▶ _REQUIRED ACTION_: Will you transcribe all the entries word for word, skipping the pictures they hold?
====
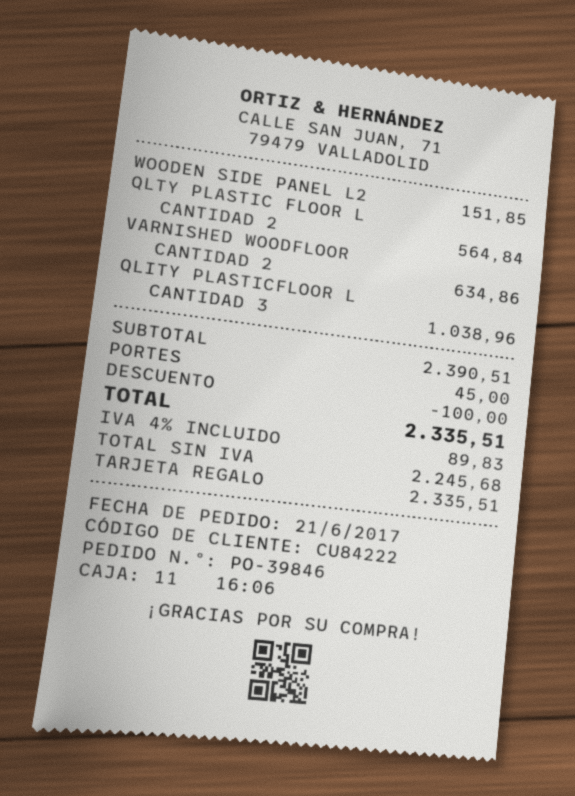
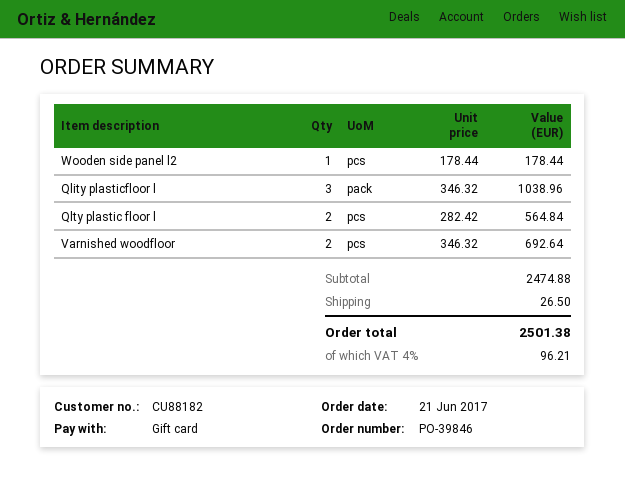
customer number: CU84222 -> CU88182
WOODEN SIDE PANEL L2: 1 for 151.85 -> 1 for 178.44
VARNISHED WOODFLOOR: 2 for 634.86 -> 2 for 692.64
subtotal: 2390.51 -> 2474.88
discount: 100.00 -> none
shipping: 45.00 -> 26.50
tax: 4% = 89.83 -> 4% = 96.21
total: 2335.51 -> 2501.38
====
▶ _WORKED SOLUTION_:
customer number: CU84222 -> CU88182
WOODEN SIDE PANEL L2: 1 for 151.85 -> 1 for 178.44
VARNISHED WOODFLOOR: 2 for 634.86 -> 2 for 692.64
subtotal: 2390.51 -> 2474.88
discount: 100.00 -> none
shipping: 45.00 -> 26.50
tax: 4% = 89.83 -> 4% = 96.21
total: 2335.51 -> 2501.38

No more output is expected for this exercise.